Word for word, restate the lines of the data below between those holding "[50,1011,918,1166] The Weakest" and "[562,1615,766,1859] [image] ->", inclusive; pictures do not belong in the copy.

• AVAILABLE RECORDS:
......

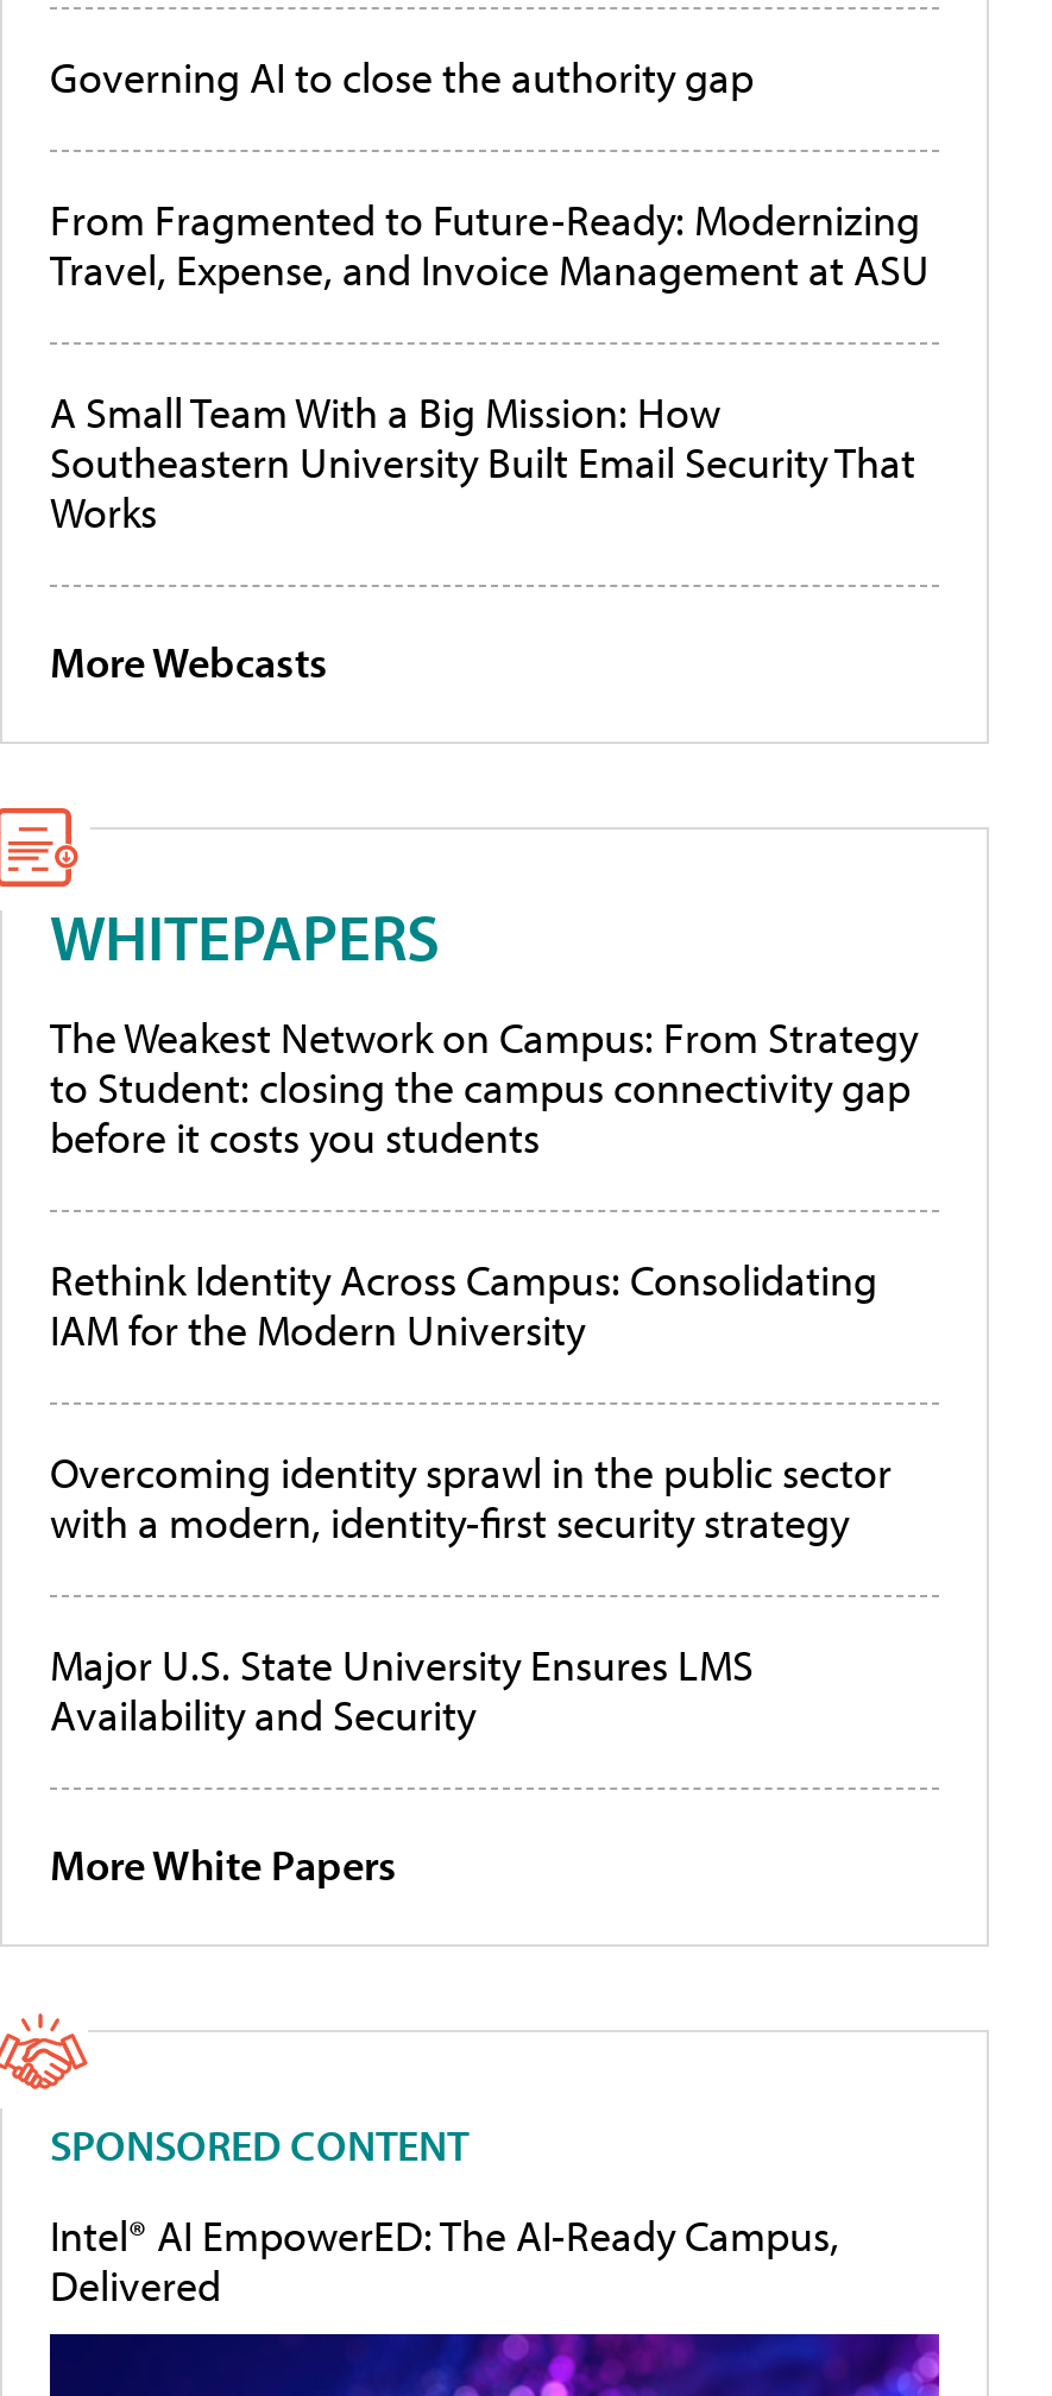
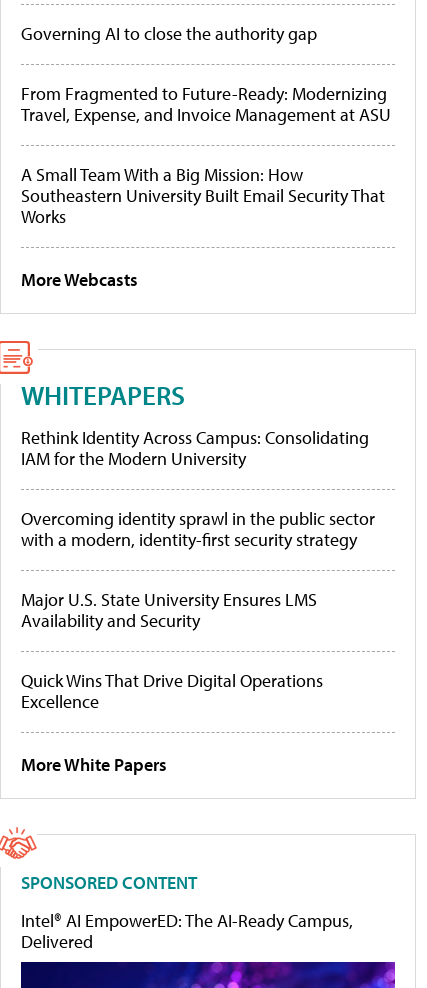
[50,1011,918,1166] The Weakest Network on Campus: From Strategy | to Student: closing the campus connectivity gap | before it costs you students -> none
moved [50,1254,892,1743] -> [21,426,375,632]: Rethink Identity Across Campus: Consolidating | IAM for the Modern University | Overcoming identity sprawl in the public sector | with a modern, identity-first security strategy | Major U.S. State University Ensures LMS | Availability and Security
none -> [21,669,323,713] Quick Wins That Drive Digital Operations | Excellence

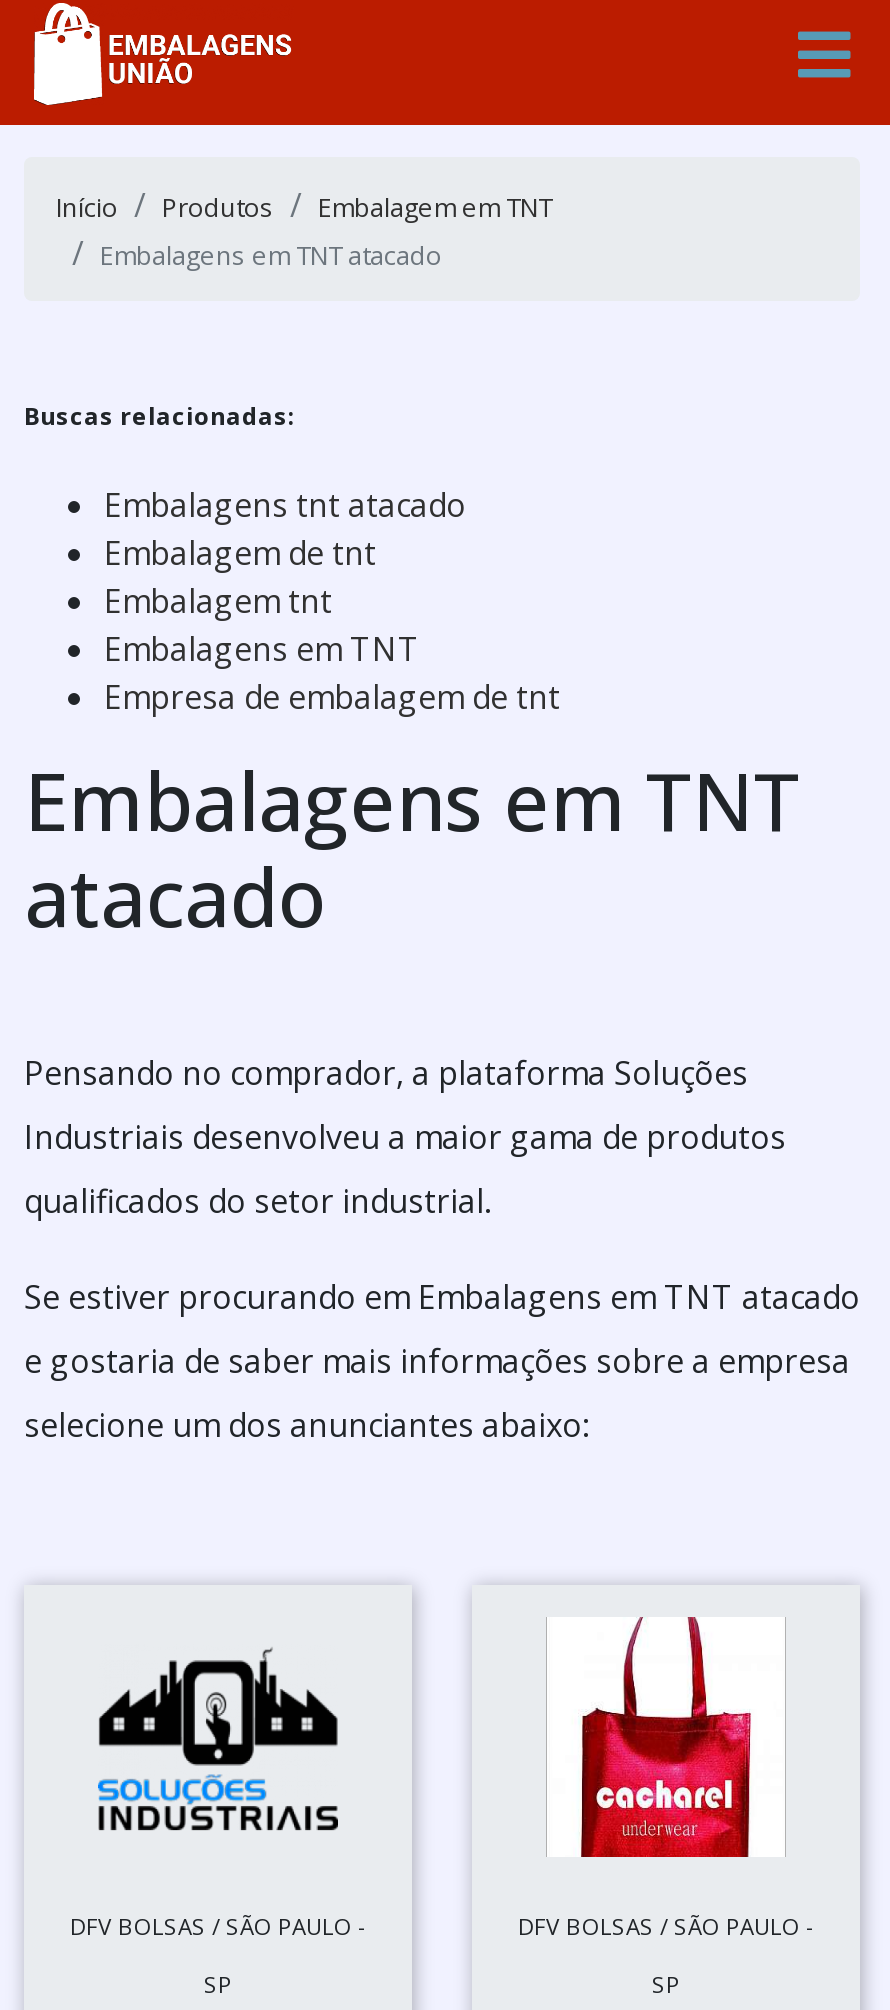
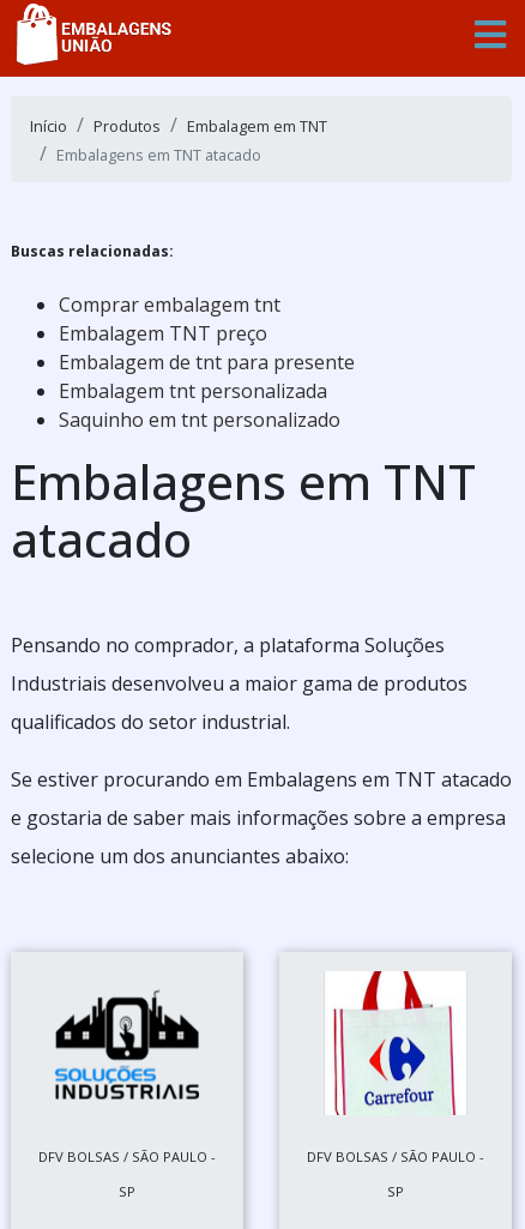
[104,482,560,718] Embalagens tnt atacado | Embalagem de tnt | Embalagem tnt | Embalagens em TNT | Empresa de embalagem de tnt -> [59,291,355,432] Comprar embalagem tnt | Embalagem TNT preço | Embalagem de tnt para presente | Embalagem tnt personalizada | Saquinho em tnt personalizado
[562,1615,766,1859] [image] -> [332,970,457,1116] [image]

......

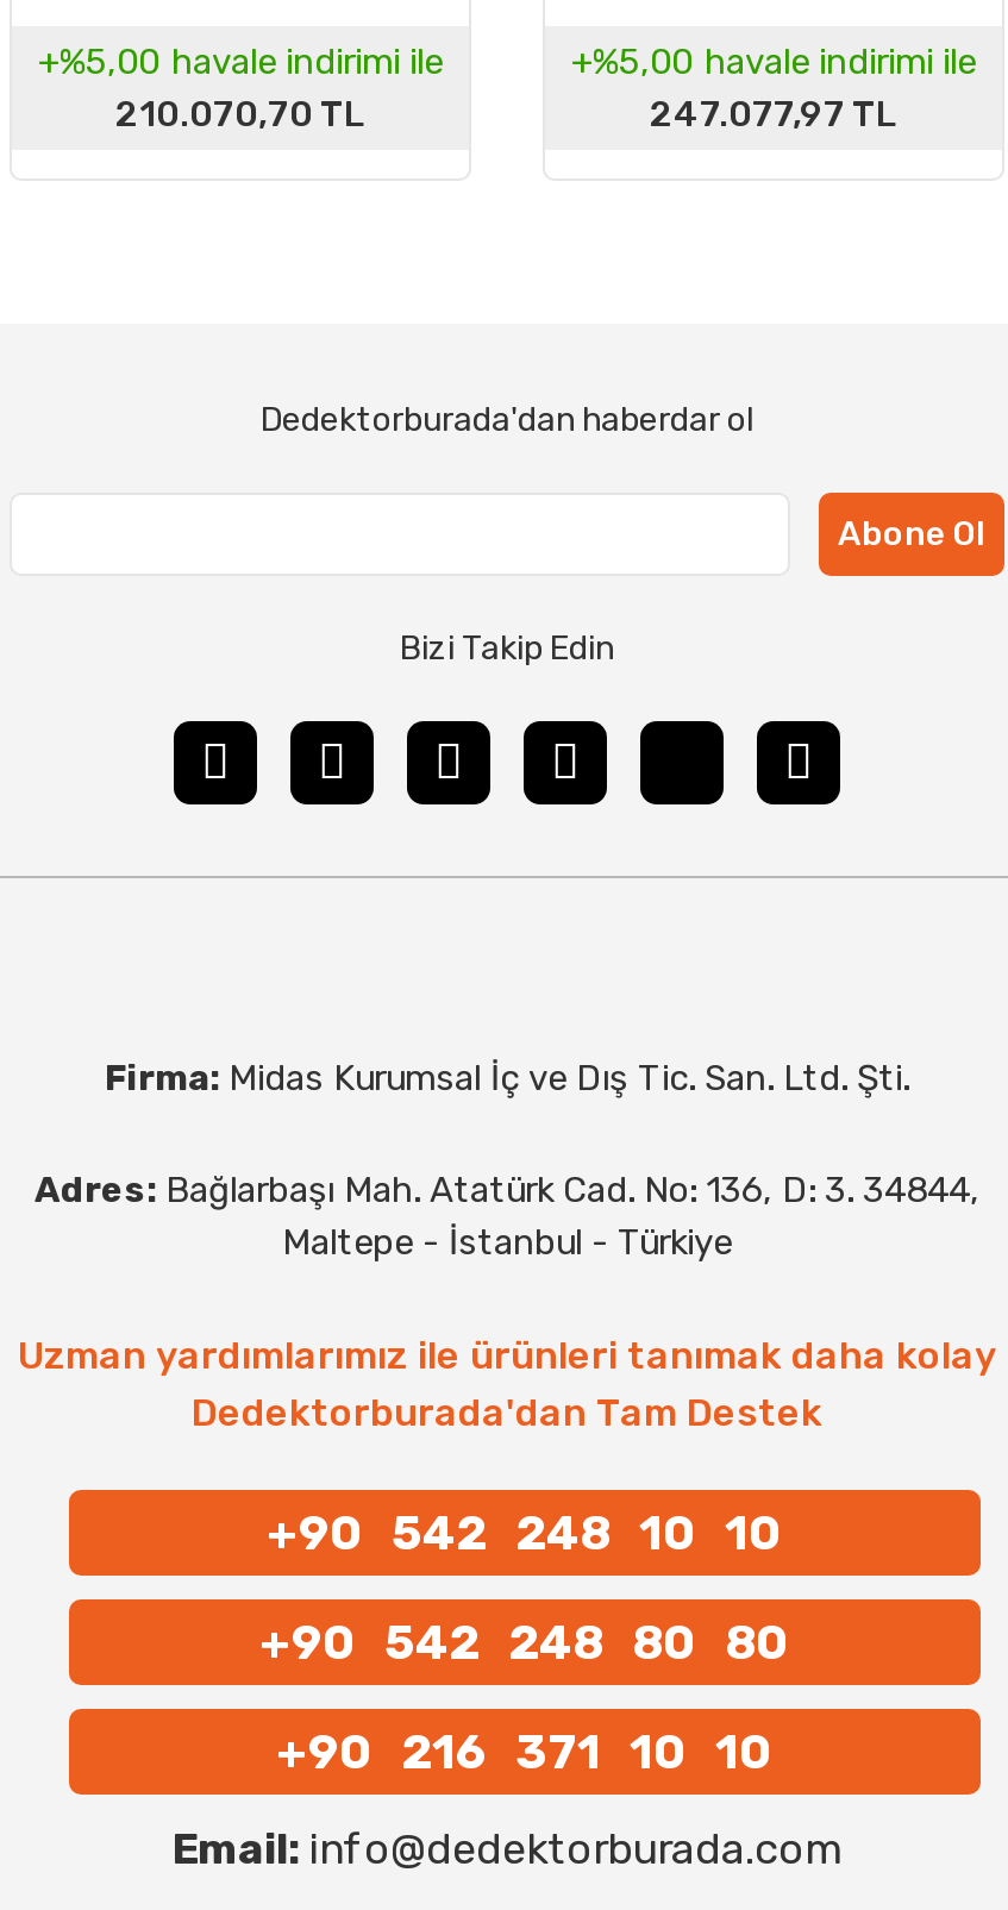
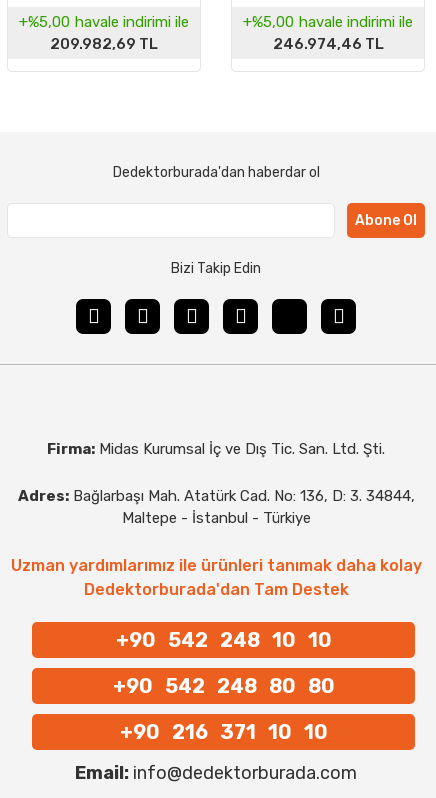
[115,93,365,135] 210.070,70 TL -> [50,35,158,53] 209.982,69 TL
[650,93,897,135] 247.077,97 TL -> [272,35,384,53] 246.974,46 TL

......

• EXERCISE RESPONSE:
[50,1011,918,1166] The Weakest Network on Campus: From Strategy | to Student: closing the campus connectivity gap | before it costs you students -> none
moved [50,1254,892,1743] -> [21,426,375,632]: Rethink Identity Across Campus: Consolidating | IAM for the Modern University | Overcoming identity sprawl in the public sector | with a modern, identity-first security strategy | Major U.S. State University Ensures LMS | Availability and Security
none -> [21,669,323,713] Quick Wins That Drive Digital Operations | Excellence

[104,482,560,718] Embalagens tnt atacado | Embalagem de tnt | Embalagem tnt | Embalagens em TNT | Empresa de embalagem de tnt -> [59,291,355,432] Comprar embalagem tnt | Embalagem TNT preço | Embalagem de tnt para presente | Embalagem tnt personalizada | Saquinho em tnt personalizado
[562,1615,766,1859] [image] -> [332,970,457,1116] [image]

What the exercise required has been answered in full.